Mit der Frauenquote jedenfalls wurde der Wahnsinn zur Methode. Ich sehe in der Ampelregierung nicht eine Ministerin, der ich Weitblick und ein Gefühl für die Interessen des eigenen Landes (nicht des eigenen Geschlechts) zutraue. (Allerdings auch keinen Minister.) Die Quote diffamiert alle Frauen, die etwas von der Sache verstehen, der sie sich anzunehmen haben.
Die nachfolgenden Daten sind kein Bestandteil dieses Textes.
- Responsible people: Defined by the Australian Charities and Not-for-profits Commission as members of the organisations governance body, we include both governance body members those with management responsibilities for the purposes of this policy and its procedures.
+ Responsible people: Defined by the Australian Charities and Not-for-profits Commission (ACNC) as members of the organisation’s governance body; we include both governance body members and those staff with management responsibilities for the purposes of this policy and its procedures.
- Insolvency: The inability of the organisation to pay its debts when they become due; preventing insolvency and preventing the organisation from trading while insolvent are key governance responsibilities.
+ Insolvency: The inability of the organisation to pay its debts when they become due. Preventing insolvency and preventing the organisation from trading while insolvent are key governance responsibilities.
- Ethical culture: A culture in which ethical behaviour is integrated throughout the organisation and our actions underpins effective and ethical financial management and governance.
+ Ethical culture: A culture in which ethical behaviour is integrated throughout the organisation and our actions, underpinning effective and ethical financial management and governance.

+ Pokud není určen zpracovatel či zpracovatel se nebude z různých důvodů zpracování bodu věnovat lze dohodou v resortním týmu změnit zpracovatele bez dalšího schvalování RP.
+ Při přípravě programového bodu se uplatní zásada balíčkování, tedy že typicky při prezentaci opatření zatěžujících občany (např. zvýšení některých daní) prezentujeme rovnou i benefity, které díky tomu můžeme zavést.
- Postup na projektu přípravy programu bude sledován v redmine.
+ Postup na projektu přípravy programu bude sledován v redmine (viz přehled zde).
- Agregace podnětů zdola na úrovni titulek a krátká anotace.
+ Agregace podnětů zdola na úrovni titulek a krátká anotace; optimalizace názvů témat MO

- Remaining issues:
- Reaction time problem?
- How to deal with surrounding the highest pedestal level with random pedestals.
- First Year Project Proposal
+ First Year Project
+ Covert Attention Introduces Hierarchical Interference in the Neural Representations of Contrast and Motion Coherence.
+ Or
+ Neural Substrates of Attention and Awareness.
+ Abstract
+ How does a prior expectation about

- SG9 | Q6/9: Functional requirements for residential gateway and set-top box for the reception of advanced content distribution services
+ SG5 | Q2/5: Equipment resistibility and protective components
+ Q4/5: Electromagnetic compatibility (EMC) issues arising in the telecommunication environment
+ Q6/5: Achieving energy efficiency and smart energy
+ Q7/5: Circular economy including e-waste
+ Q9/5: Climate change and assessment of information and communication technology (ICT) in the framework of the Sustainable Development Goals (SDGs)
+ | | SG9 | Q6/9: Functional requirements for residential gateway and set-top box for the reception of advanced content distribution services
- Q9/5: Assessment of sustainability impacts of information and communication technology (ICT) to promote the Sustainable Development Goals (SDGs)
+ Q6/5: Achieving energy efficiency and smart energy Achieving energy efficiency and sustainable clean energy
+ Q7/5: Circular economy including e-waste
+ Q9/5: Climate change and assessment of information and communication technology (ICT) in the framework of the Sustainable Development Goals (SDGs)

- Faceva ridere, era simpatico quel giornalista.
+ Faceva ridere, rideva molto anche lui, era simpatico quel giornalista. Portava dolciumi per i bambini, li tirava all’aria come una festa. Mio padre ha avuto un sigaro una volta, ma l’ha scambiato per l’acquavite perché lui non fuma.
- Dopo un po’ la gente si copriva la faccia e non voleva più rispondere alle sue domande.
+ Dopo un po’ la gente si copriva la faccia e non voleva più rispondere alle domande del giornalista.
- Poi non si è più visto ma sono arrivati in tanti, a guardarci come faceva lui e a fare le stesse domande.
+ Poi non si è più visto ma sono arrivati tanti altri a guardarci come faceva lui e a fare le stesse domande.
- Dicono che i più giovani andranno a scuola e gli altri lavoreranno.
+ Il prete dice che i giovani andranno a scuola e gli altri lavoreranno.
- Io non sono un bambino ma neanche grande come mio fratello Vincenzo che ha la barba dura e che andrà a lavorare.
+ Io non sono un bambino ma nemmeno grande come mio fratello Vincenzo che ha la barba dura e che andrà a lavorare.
Und sie hilft im Übrigen machtbewussten Leadern, die männliche Konkurrenz schön klein zu halten. Diese Klaviatur hat bereits Merkel brillant bedient.

Kleine Einschränkung: Ich sehe derzeit weder einen Leader noch ernstzunehmende männliche Konkurrenz. Vielleicht sollten wir uns daher auf den Rücktritt des gesamten Ampelkabinetts fokussieren?